Accents in text searches

A good search engine must be flexible since words searched by a user may be present in database, but in a different shape. The most obvious example is the presence of uppercase letters in the text: if a sentence begins with "Tomorrow, ...", this word must be recognized by the search engine even if the user has typed "tomorrow" or "TOMORROW".

Many written languages use special characters (accentuated or other) that cause the same issue: the same word can be written in different shapes depending on the presence or absence of those characters (especially because of uppercase letters, which are often unaccentuated). The french word "sérénité", if it appears in a title, may be written in the shape "SERENITE". The engine must not only ignore the case but also the accents.

The special characters issue becomes even more complicated when you have to find again the matching words in the text once out of the database. I had to implement this function in order to highlight those words in the text results found by our search engine. So I had to find a way to make a case- and special-character-insensitive search in a PHP string and to obtain the exact position of the found words, considering multi-byte characters.

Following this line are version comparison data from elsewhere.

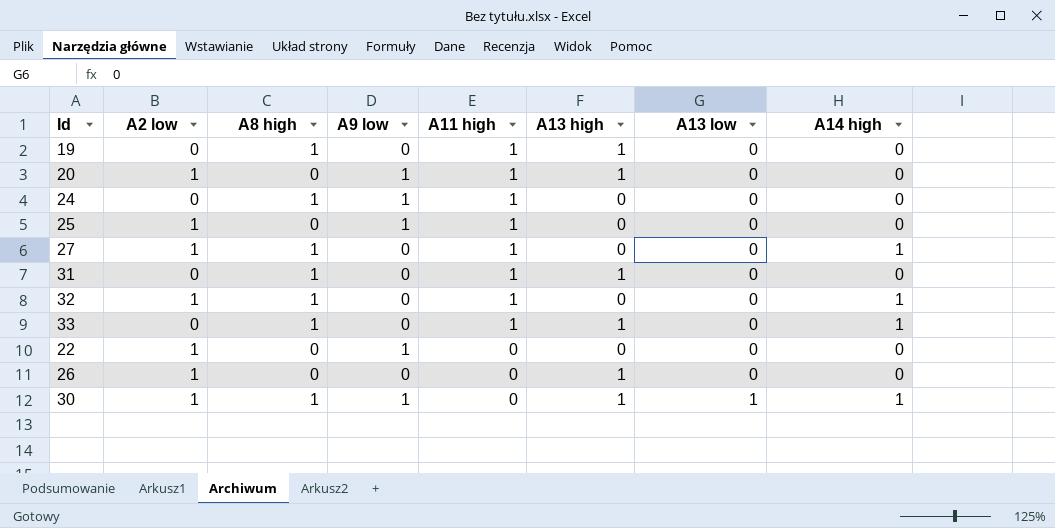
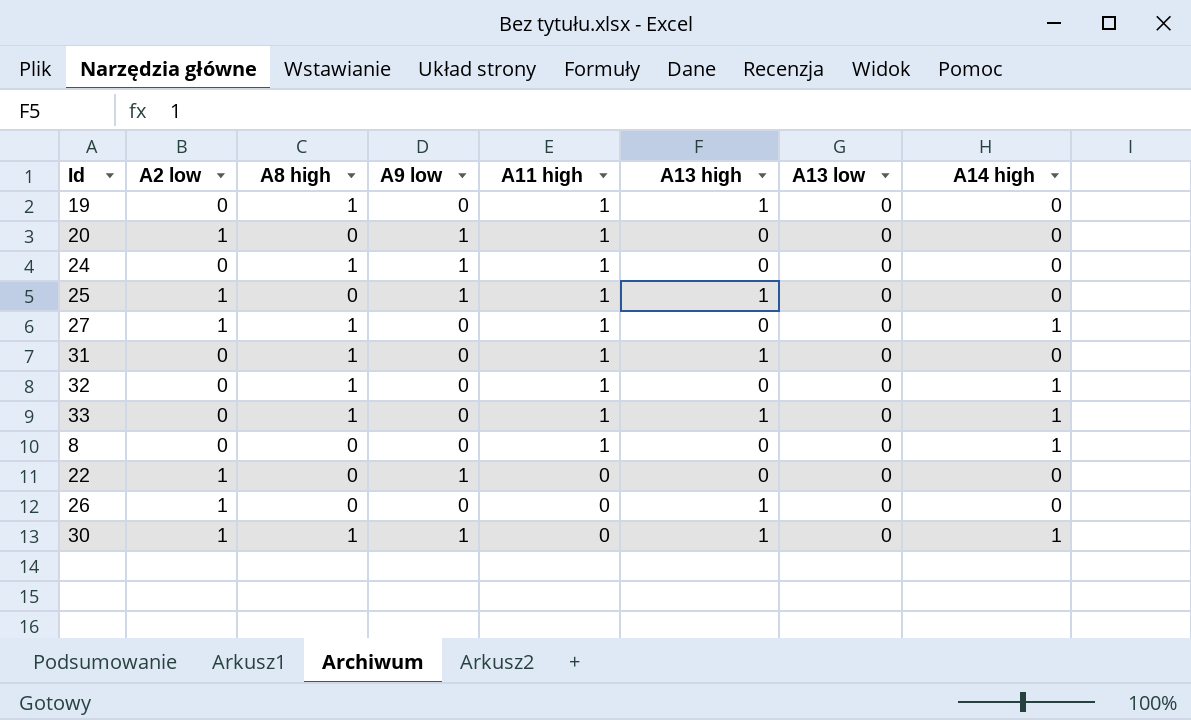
20 | A13 high: 1 -> 0
25 | A13 high: 0 -> 1
32 | A2 low: 1 -> 0
row 8: none -> 0 | 0 | 0 | 1 | 0 | 0 | 1
30 | A13 low: 1 -> 0

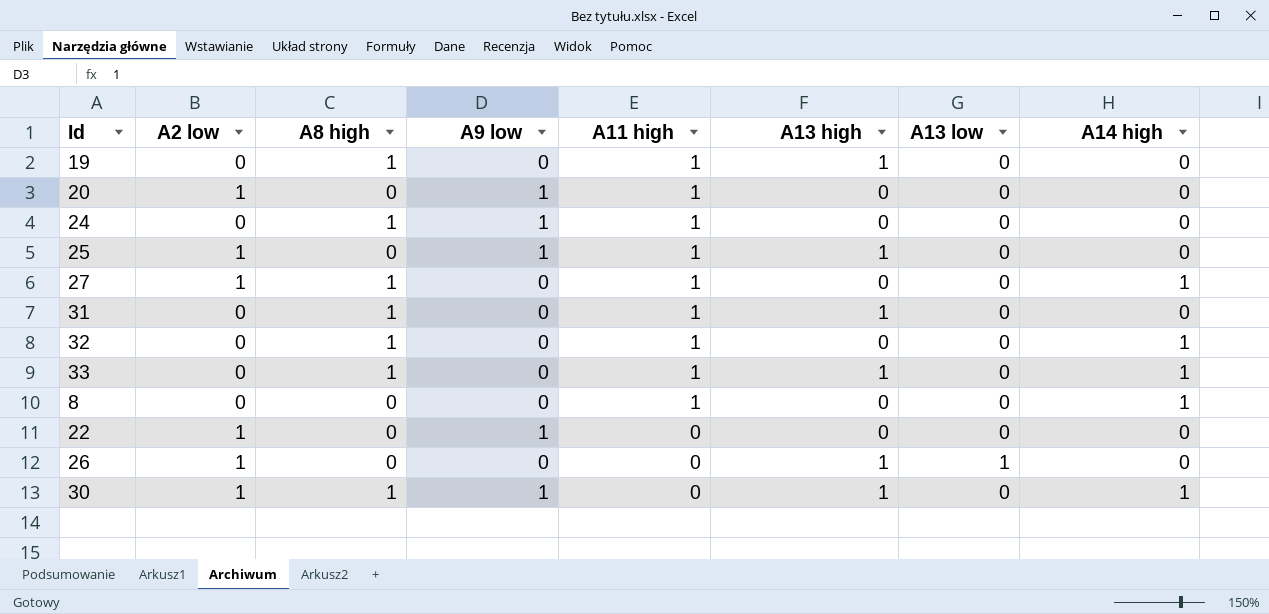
26 | A13 low: 0 -> 1

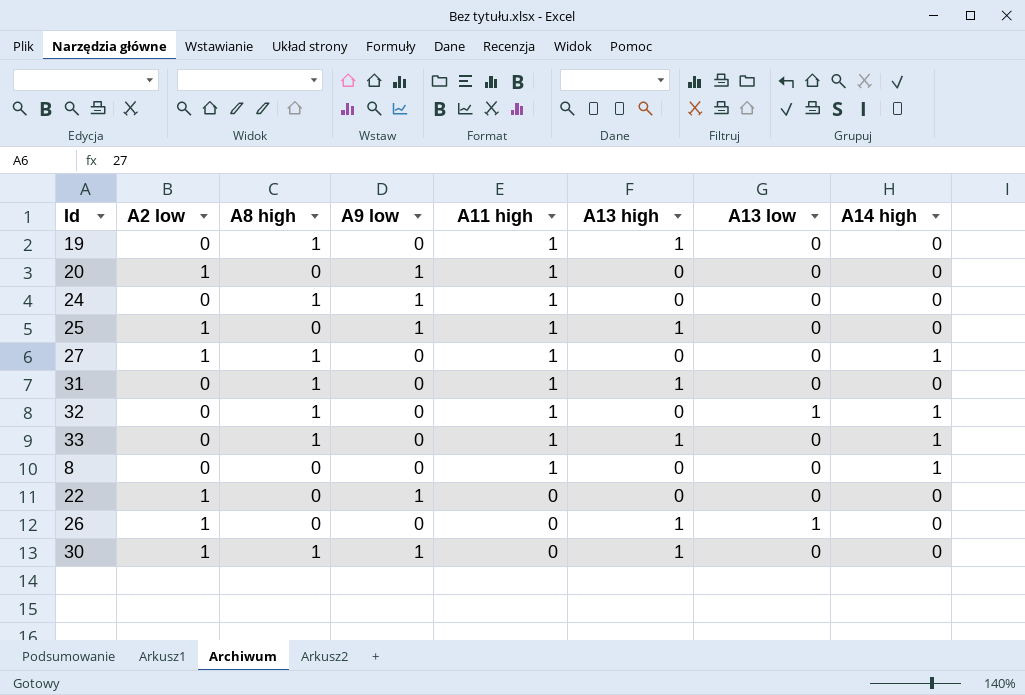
32 | A13 low: 0 -> 1
30 | A14 high: 1 -> 0

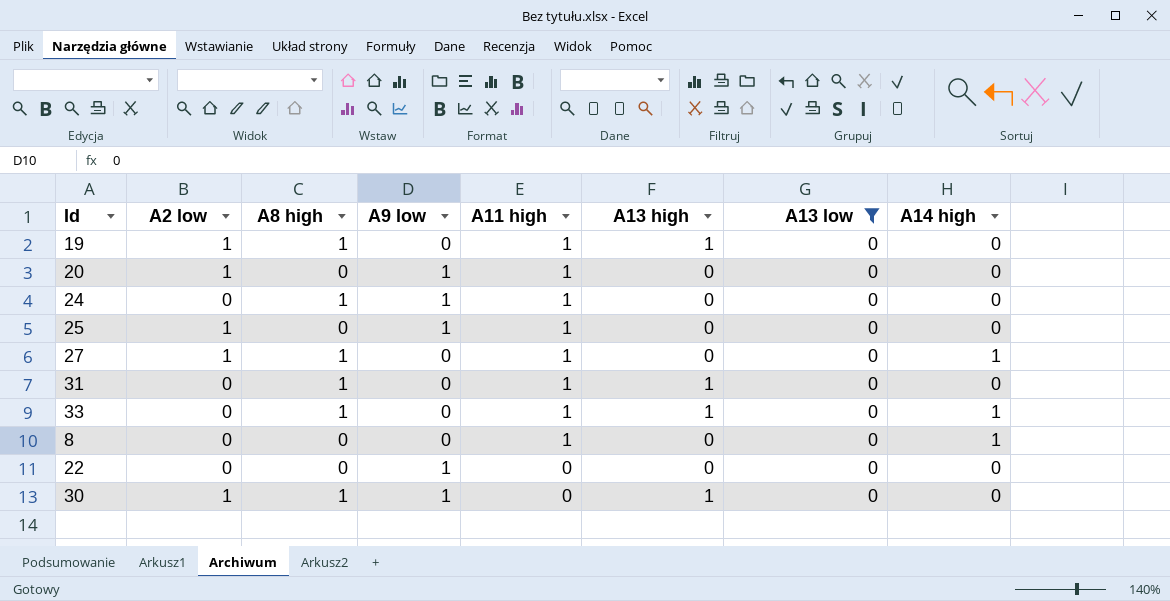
filter: none -> A13 low = 0
19 | A2 low: 0 -> 1
25 | A13 high: 1 -> 0
22 | A2 low: 1 -> 0

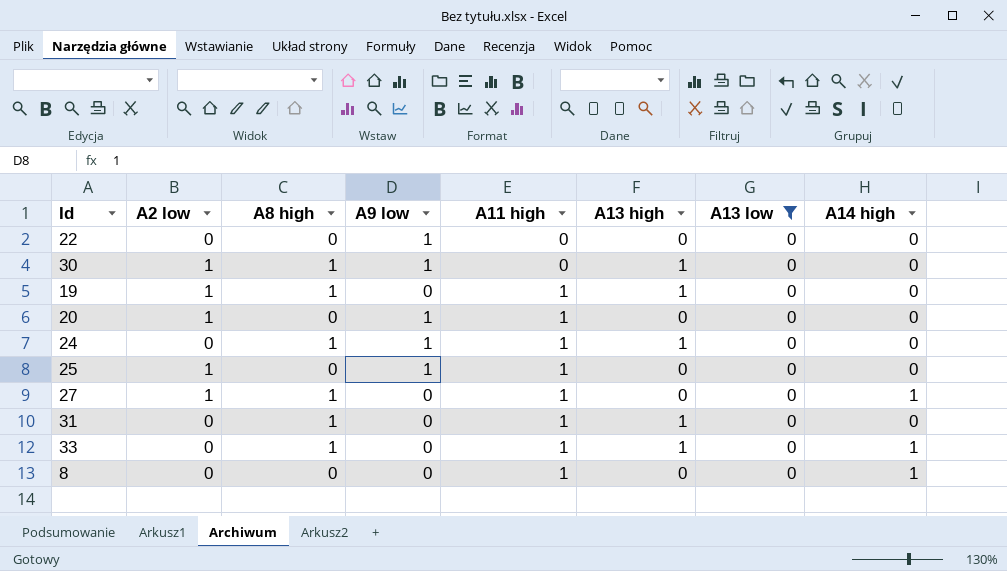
row order: A11 high descending -> A11 high ascending
24 | A13 high: 0 -> 1

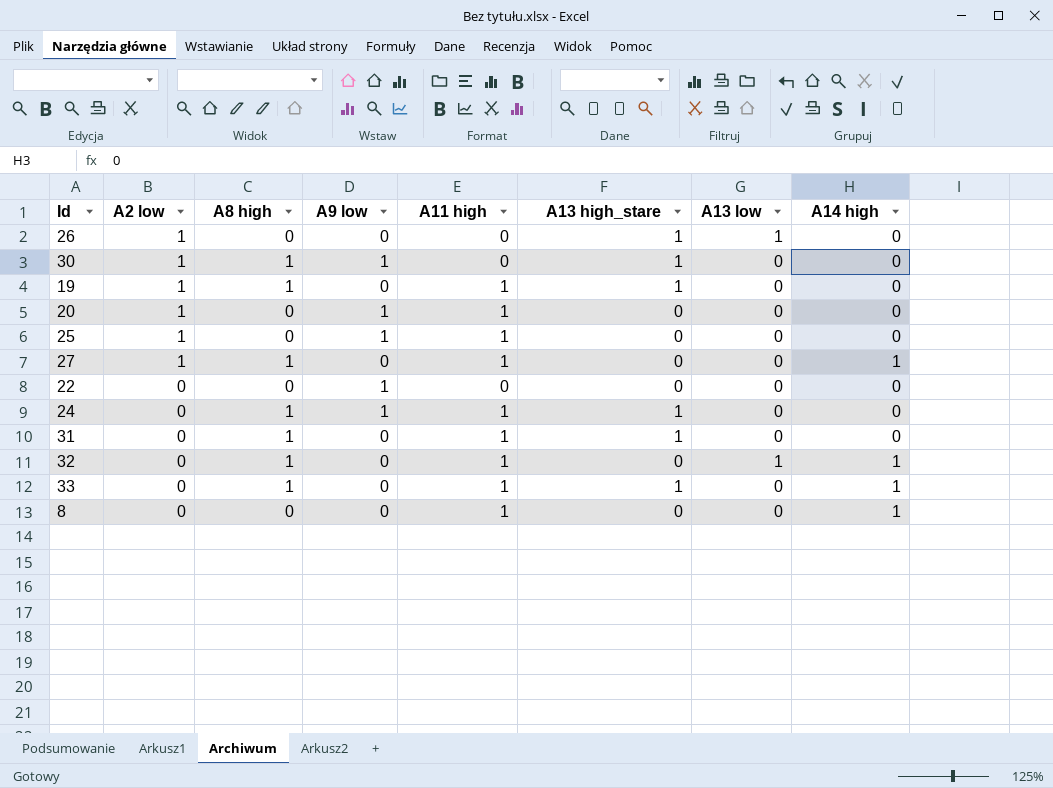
filter: A13 low = 0 -> none
row order: A11 high ascending -> A2 low descending
column name: A13 high -> A13 high_stare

While searching for a satisfying method to make that kind of search, I realized that many different solutions are offered online, and that most of those are incomplete or even erroneous. I present in this article the ones I have adopted, which work very fine.

In MySQL database

To make a text search in a MySQL database, several solutions are available, the simplest one being the use of the LIKE operator : link1, link2. For more advanced behaviors, the operators REGEXP (a.k.a. RLIKE) and MATCH() ... AGAINST may be necessary, especially if regular expressions are involved.

Since we don't need to manage regular expressions at the moment, I had a choice. I didn't choose MATCH() ... AGAINST because it implies creating FULLTEXT indexes on the text columns in the database and an overhead for the MySQL engine on every search. Furthermore, this operator has some behaviors that are useless to us and we cannot turn off. The REGEXP operator is out of the question since it does not manage multi-byte characters, and I found no solution to this problem online.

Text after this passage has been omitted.